Mackinnon elected to Institute of Medicine

Susan E. Mackinnon, M.D., has been elected to the Institute of Medicine of the National Academy of Sciences, one of the highest honors medical scientists in the United States can receive. Mackinnon was honored for her professional achievement in the health sciences.

Mackinnon is the Sydney M. Jr. and Robert H. Shoenberg Professor and chief of the Division of Plastic and Reconstructive Surgery.

Susan Mackinnon

The Institute of Medicine serves as a national resource for independent analysis and recommendations on issues related to medicine, biomedical sciences and health. It was established in 1970 as part of the National Academy of Sciences, which advises the federal government on science and technology issues. Members are selected based on their professional achievement and commitment to service.

Mackinnon, a surgeon at Barnes-Jewish and St.

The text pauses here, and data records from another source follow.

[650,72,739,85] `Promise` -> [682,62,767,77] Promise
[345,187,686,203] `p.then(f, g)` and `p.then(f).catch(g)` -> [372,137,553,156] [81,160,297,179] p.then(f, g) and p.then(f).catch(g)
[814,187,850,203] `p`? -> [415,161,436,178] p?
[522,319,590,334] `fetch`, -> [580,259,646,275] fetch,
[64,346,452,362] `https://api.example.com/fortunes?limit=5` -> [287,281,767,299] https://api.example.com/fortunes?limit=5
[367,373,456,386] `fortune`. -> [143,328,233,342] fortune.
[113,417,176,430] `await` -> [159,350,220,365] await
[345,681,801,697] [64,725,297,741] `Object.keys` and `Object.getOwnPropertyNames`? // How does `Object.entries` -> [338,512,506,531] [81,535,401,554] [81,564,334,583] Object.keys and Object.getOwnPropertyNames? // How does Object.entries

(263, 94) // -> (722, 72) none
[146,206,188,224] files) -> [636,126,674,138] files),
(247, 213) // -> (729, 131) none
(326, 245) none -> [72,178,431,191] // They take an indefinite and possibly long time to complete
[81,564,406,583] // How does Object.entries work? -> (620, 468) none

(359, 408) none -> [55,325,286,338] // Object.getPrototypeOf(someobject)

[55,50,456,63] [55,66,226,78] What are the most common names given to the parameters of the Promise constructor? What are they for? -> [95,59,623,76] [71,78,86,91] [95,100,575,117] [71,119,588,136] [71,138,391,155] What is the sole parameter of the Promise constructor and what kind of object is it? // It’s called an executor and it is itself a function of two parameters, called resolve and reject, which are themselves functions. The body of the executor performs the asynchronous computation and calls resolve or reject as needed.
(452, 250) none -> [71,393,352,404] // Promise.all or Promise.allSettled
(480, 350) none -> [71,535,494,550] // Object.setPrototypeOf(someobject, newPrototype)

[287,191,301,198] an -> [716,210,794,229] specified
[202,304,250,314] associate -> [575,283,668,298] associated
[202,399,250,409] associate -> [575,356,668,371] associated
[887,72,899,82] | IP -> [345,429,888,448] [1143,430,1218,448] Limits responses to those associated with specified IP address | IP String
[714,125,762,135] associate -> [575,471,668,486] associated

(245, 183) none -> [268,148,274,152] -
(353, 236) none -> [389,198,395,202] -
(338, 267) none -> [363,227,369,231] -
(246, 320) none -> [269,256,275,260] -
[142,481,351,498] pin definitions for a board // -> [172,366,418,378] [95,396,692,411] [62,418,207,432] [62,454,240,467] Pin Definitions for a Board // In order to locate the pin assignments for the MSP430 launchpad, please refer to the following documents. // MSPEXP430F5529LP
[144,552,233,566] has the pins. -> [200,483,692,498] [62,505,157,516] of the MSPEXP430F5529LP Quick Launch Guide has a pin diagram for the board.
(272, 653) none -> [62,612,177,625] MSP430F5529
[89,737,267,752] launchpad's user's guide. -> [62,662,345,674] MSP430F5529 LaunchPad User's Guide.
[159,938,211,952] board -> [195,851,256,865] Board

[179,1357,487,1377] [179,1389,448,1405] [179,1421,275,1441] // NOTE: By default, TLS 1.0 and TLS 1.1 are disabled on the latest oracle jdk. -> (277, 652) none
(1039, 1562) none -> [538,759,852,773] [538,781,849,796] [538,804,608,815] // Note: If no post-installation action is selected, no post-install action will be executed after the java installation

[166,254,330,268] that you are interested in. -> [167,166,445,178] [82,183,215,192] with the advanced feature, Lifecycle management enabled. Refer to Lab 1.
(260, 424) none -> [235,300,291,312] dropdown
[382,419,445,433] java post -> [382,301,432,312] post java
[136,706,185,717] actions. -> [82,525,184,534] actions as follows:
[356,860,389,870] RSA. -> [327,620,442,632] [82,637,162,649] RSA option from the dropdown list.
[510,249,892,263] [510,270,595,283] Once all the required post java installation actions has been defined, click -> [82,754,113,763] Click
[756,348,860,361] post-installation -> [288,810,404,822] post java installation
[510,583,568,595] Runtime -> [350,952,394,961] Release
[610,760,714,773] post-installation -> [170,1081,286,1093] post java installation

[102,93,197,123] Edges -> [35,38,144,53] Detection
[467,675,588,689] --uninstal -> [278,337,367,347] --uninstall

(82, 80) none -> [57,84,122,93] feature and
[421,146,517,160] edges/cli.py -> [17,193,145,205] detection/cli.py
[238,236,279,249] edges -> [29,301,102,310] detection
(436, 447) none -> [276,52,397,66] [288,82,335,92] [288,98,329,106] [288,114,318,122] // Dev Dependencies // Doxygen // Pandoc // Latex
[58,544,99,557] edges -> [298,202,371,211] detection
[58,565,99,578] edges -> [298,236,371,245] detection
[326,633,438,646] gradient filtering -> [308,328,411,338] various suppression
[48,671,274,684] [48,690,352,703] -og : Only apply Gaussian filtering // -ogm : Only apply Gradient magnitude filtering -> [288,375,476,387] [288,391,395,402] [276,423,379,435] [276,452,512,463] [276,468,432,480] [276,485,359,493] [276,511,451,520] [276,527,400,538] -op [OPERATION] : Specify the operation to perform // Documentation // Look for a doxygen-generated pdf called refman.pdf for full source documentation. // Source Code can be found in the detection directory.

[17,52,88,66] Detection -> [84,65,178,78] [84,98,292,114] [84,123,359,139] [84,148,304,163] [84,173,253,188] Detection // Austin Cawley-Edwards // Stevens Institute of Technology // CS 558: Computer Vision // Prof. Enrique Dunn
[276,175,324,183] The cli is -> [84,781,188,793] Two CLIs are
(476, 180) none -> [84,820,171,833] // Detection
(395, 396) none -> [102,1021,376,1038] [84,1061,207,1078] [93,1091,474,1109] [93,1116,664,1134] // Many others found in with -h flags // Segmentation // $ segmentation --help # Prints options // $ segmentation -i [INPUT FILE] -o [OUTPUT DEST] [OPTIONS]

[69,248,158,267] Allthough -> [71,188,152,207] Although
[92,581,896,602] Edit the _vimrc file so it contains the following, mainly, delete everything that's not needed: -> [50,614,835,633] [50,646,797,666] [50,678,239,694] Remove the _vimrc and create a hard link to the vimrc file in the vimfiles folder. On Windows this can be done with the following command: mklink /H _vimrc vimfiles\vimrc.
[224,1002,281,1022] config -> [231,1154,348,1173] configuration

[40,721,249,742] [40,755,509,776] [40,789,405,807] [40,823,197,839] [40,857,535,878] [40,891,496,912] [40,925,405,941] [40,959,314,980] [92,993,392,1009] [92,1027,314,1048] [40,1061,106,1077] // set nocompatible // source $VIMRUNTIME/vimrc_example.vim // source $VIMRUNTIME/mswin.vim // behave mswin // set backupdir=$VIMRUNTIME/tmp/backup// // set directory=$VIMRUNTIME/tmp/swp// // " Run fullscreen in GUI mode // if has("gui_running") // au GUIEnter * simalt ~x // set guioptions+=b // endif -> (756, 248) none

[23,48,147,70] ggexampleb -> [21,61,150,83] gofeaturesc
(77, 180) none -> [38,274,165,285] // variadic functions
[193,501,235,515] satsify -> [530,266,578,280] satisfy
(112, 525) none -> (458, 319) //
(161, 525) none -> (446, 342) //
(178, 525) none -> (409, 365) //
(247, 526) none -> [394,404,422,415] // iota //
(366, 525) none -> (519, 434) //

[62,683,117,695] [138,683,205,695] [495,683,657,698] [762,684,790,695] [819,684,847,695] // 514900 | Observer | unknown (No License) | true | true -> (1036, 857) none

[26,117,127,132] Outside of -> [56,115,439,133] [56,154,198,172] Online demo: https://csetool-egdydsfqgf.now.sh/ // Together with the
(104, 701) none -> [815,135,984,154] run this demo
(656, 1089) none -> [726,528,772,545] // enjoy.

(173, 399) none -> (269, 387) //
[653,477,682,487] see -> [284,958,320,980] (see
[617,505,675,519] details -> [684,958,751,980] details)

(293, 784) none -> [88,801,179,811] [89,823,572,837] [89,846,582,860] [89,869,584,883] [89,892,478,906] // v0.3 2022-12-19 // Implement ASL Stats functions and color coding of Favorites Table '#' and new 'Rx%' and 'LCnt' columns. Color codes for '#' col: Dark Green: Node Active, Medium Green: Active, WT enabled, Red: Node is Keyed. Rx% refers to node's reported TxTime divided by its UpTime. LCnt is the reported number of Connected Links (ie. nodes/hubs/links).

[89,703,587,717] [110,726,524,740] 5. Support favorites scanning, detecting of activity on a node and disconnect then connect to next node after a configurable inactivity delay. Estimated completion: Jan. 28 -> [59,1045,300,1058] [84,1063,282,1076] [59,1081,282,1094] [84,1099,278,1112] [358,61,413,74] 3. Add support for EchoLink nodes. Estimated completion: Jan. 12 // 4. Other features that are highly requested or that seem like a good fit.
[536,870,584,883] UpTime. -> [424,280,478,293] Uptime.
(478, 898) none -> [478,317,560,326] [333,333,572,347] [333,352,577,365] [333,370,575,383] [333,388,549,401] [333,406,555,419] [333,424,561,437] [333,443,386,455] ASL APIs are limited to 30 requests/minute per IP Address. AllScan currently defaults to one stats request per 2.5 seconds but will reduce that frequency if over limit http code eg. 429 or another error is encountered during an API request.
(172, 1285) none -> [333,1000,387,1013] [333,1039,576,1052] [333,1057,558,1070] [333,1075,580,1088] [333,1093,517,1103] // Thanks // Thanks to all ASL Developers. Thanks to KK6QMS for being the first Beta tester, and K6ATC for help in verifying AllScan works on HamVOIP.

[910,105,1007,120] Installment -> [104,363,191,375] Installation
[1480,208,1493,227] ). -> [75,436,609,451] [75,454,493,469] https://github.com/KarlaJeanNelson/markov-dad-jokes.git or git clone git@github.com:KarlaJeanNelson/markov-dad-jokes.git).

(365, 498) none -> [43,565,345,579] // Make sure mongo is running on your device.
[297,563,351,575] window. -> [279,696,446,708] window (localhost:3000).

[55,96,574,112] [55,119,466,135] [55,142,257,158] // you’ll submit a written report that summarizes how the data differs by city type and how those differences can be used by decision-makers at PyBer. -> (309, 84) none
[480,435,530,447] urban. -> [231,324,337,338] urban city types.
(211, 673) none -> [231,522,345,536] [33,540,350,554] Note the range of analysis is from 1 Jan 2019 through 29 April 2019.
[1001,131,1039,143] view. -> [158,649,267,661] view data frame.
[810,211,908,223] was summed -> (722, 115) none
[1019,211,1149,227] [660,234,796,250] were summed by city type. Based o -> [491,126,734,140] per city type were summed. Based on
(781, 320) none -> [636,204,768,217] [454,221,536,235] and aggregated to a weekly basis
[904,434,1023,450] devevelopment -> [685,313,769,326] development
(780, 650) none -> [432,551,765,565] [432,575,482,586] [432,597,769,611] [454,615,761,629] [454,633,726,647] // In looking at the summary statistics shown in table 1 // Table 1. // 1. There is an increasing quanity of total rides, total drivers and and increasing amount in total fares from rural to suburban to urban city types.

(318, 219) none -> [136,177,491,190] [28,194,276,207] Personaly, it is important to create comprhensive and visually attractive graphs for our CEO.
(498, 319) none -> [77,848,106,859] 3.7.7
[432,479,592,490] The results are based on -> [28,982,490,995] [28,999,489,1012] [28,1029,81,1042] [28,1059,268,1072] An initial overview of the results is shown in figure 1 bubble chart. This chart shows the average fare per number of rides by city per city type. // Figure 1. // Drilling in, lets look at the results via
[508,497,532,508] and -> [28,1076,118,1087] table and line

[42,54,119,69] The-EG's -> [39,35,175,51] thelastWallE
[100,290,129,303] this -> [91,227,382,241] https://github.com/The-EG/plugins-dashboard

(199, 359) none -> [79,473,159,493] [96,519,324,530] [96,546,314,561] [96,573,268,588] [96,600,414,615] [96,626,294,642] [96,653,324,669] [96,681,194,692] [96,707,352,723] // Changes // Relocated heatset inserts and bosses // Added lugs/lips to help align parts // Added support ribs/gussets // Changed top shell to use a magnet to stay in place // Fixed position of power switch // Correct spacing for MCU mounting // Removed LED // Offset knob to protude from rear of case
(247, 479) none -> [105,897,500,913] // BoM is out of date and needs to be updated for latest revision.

Louis Children’s hospitals, is considered an international authority on nerve regeneration, nerve transfer and on the use of limited immunosuppression in transplant patients. She established her international reputation as a surgeon in 1988 by completing the first donor nerve transplant, a procedure that can restore function to severely injured limbs that previously were considered irreparable.

She was the first recipient of the outstanding clinician award given by the School of Medicine’s Humanity Program. She also received the Medal Award in Surgery from the Royal College of Physicians and Surgeons of Canada in 1988.

She is president of the American Association of Plastic Surgeons for the 2007-08 term and was president of the American Association of Hand Surgery in 2005.

Mackinnon earned her medical degree from Queens University in Kingston, Ontario, in 1975. She did a surgical residency at Queen’s University in 1978 and a residency in plastic surgery at the University in Toronto in 1980. She did a neurosurgery research fellowship at the University of Toronto in 1981 and a fellowship in hand surgery at Raymond Curtis Hand Center at Union Memorial Hospital in Baltimore in 1982.

Mackinnon is among 65 members whose elections to the Institute of Medicine were announced by the National Academy of Sciences Oct. 8. As a member, Mackinnon makes a commitment to devote a significant amount of volunteer time on committees engaged in a broad range of health-policy issues.